In article <12417@bloom-beacon.MIT.EDU> scs@adam.pika.mit.edu (Steve Summit) writes:

>There is an interesting discussion going on in comp.bugs.2bsd
>about an out-of-mbufs problem caused by an mget in ftp.  The
>problem obviously occurs primarily on a pdp11 with its limited
>memory, but the 2.10bsd code is taken directly from the VAX
>version, and I have noticed the same problem (and indeed the
>original submittor acknowledges the possibility in the excerpt
>from his posting I've reproduced below) when doing an mput (as I
>recall) on an overloaded MicroVAX being used as a file server.

	ahhh, so others have seen the problem on larger machines.  i had
	not seen any other references before, so i thought it only a
	'theoretical' possibility to run a vax out of network memory.

>There is some debate about the efficacy of the proposed fix,
>which involves fleshing out the (previously stubbed) tcp_drain
>routine.

	the pitfalls of my proposed change to the mbuf allocator
	have been made known to me (i really should have known better).
	an alternative solution is-being/has-been prepared.  

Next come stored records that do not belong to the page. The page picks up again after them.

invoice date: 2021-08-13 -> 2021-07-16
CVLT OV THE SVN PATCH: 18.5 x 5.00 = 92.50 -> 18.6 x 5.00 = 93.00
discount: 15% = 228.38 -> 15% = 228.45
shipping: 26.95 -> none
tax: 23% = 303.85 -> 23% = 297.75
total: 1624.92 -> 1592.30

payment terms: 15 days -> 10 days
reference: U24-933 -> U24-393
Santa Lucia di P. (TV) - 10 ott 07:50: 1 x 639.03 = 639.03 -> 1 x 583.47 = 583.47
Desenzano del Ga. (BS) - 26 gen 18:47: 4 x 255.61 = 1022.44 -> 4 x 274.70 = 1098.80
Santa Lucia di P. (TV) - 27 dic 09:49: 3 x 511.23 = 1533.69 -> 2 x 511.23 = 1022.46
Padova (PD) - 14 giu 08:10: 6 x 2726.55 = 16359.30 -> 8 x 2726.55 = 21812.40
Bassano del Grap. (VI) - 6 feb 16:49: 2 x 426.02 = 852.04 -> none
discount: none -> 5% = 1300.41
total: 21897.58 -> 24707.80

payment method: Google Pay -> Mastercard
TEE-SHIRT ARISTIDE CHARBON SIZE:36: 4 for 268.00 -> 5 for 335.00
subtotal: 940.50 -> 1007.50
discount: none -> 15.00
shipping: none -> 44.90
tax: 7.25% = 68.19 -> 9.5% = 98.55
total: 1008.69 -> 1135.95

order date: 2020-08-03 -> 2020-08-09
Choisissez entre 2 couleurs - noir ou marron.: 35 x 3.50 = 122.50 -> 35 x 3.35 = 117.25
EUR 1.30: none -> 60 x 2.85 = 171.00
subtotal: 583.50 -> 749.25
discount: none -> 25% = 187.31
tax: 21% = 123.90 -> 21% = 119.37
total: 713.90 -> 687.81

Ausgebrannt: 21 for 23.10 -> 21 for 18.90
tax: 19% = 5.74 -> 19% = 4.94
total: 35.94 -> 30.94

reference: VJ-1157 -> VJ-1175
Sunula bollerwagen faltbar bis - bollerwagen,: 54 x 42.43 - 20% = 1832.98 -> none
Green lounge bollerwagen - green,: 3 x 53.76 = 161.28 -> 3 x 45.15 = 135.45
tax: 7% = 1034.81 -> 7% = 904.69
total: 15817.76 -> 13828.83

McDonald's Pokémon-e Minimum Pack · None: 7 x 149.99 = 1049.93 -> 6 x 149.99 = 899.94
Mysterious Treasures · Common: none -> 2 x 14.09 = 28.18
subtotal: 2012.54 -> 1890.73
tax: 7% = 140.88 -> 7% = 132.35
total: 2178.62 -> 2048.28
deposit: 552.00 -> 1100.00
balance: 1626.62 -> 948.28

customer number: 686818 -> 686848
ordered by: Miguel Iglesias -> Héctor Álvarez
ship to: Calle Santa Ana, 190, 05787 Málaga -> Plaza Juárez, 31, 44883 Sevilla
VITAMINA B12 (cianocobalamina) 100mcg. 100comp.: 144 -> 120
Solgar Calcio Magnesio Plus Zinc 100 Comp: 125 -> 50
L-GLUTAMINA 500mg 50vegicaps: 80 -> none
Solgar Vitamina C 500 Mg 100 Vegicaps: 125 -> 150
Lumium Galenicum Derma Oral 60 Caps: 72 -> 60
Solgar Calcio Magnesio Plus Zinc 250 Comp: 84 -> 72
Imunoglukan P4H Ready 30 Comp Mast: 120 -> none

	a small change to mbuf.h is made, adding a new 'wait' flag
	and modifying the MGET macro to test whether it is safe
	(i.e. not being at splimp) to manipulate the tcb chain(s).
	the 0340 and 0100 are the processor priority mask and network
	priority (2) level for the pdp-11, but hopefully the idea is clear.
	ideally the appropriate symbolic names should be used, but
	"real work" reared it's head ;-)

	the idea is to add another state that will NOT sleep, but WILL
	invoke the drain code if the network code was at splnet.  (thanks
	to Dan Lanciani - ddl@harvard.harvard.edu for pointers in this
	area).

	it would be enlightening to know why sockets stay around so long
	in a TIME_WAIT state (especially on a LAN) and what would break
	if the timeout interval were reduced.

	the tcp_drain() modification with the removal
	of the un-necessary splimp call seems adequate.  here's what
	tcp_drain() looks like at the moment:

tcp_drain()
{
	register struct inpcb *ip, *ipnxt;
	register struct tcpcb *tp;

	/*
	 * Search through tcb's and look for TIME_WAIT states to liberate,
	 * these are due to go away soon anyhow and we're short of space or
 	 * we wouldn't be here...
	 */
	ip = tcb.inp_next;
	if (ip == 0)
		return;
	for (; ip != &tcb; ip = ipnxt) {
		ipnxt = ip->inp_next;
		tp = intotcpcb(ip);
		if (tp == 0)
			continue;
		if (tp->t_state == TCPS_TIME_WAIT)
			tcp_close(tp);
	}
}

	and the change to mbuf.h:

/* flags to m_get */
#define	M_DONTWAIT	0
#define	M_WAIT		1
#define	M_DONTWAITLONG	2		/* THIS IS NEW */
	...
#define	MGET(m, i, t) \
	{ int ms = splimp(); \
	  if ((m)=mfree) \
		{ if ((m)->m_type != MT_FREE) panic("mget"); (m)->m_type = t; \
		  mbstat.m_mtypes[MT_FREE]--; mbstat.m_mtypes[t]++; \
		  mfree = (m)->m_next; (m)->m_next = 0; \
		  (m)->m_off = MMINOFF; } \
	  else \
		(m) = m_more((((ms&0340) <= 0100) && (i==M_DONTWAIT)) ? M_DONTWAITLONG : i, t); \
	  splx(ms); }